Потому что это ересь —
напустить в своей огород
волчий эрос, волчью серость —
этот волчий обиход.
Мы, храня святое имя
меж тринадцати морей,
с беззащитными своими
защищеннее царей.
Рецензия
Сковывает нас холод, заметает снег.
Снится, что гонится по пятам волчица.
Саша — русский маленький человек —
пишет стихи о том, как всего боится:
разоренья, болезни, неодобренья коллег,
штрафа, повестки, а больше всего — родиться.

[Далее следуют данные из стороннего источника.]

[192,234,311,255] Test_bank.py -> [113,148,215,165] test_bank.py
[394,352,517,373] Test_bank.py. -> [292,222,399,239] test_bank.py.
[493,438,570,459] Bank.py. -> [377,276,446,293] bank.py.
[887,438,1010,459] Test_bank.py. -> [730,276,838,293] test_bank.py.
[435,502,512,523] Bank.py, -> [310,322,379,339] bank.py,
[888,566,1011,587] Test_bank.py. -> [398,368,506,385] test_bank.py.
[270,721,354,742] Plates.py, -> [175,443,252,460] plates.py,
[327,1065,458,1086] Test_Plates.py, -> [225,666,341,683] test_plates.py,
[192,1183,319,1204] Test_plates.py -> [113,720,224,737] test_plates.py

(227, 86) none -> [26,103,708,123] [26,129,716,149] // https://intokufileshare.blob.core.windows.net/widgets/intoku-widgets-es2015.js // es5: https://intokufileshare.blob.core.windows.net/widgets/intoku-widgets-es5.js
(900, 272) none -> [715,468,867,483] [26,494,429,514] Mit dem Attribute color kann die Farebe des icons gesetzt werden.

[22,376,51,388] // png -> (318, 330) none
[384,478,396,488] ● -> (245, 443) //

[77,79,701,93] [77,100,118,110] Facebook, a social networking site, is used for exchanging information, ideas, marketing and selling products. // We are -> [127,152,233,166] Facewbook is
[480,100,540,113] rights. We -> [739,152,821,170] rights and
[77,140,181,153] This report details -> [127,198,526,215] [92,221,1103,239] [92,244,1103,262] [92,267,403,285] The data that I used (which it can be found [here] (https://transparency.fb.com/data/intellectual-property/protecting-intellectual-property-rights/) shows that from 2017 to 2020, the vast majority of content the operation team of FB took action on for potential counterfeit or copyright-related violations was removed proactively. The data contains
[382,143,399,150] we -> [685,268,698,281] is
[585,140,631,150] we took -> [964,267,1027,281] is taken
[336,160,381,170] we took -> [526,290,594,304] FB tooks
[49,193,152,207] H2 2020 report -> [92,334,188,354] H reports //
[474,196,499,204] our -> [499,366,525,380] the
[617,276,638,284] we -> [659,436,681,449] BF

Из материнской утробы, таща за собой послед,
в буре родовых схваток и круговерти,
зачем было выходить на слепящий свет,
где отовсюду грозит ему жало смерти!
И вдоль дороги кивают ему в ответ
головы, насаженные на жерди.
Лучше уж сыроватый покой и тьма,
чем эта жизнь — всеядная росомаха.
В нем Акакий Акакиевич бредит, сходит с ума
от смешанных чувств ненависти и страха
и выкладывает в виде рифмованного письма
на страницы московского альманаха.
* * *
Какие тонкие материи
плетет за окнами зима,
за их завесами — мистерии,
театр теней, игра ума.
В средневековых облачениях
свечей блуждает робкий свет.
И нечто в тайных изречениях
готово приоткрыть ответ.
Живая жизнь узнать заранее
желает, что ей предстоит,
и собирает предсказания.
Ее саму двоит, троит.
То видит долю неимущую,
то взрывом сердце поразит.
Так заглянувшего в грядущее
то кинет в жар, то просквозит.
Посланьем кажется космическим
паденье снежного дождя,
к корням оккультным, архаическим
и доевангельским сводя.
Впадает в древний ужас перстное
беспомощное существо,
и мнится — воинство небесное
над ним справляет торжество.
Накопленное поколеньями
шлет дальше свой видеоряд.
И дети спящие — с виденьями
зимой ненастной говорят.
Рождественское
Гори же, елочка, гори!
Вари, горшочек мой, вари!
Пускай в печи трещат поленья,
и на деревьях до зари
снегов морозных стихари
как знак благоволенья.
От изобилья и щедрот —
даров, плодов невпроворот.
Не унести в горсти, в подоле
ни этот луг, ни этот лес,
ни эти облака с небес,
ни звезды, ни Луну, ни поле.
Вари, горшочек мой, вари!
Шуршат под ветром словари,
слова мятутся по странице
и вылетают изнутри,
как голуби, как снегири,
сороки и синицы.
Любая вещь, любая тварь
свой собственный хранит букварь,
ликует и гордится,
что здесь у всех есть имена.
Смотри:
— Я — скрипка!
— Я — струна!
— Я — сердце!
— Я — зарница!
Гори, горшочек мой, вари,
наполни смыслом пузыри,
нетварным Светом — зренье,
А мы, земли пономари,
в себе несем на алтари
свое благодаренье!
Снег
замело,
затянуло под снег...
Владимир Берязев
Полна чудес и двоеверия,
под тяжким спудом снежных плит
лежит Российская империя,
как спящая царевна, спит.
Столетие, как не торопится
к ней королевич Елисей,
но Дух Святой и Богородица
дыханьем помогают ей.
И, верно, их благословение,
чтобы ее святые сны,
в мои вплетаясь сновидения,
в реальность были включены.
Чтоб и проснувшись так же жмуриться
от золота колоколов,
чтобы «Коль славен» пела улица,
чтоб возвышался Крест Христов,
и чтоб любовь, и чтоб прощение
ее воздвигли ото сна.
И тайной Боговоплощения
восстала, преображена.
Ее любуюсь отпечатками
и голосами из глубин.
…Но в сновиденье, как перчатками,
касаешься родных рябин.
Картина
Время разоблачений. Следовательским глазком
каждого зацепляет. Шапка горит на воре.
Дни скачут на блохах, ночи — ползут ползком.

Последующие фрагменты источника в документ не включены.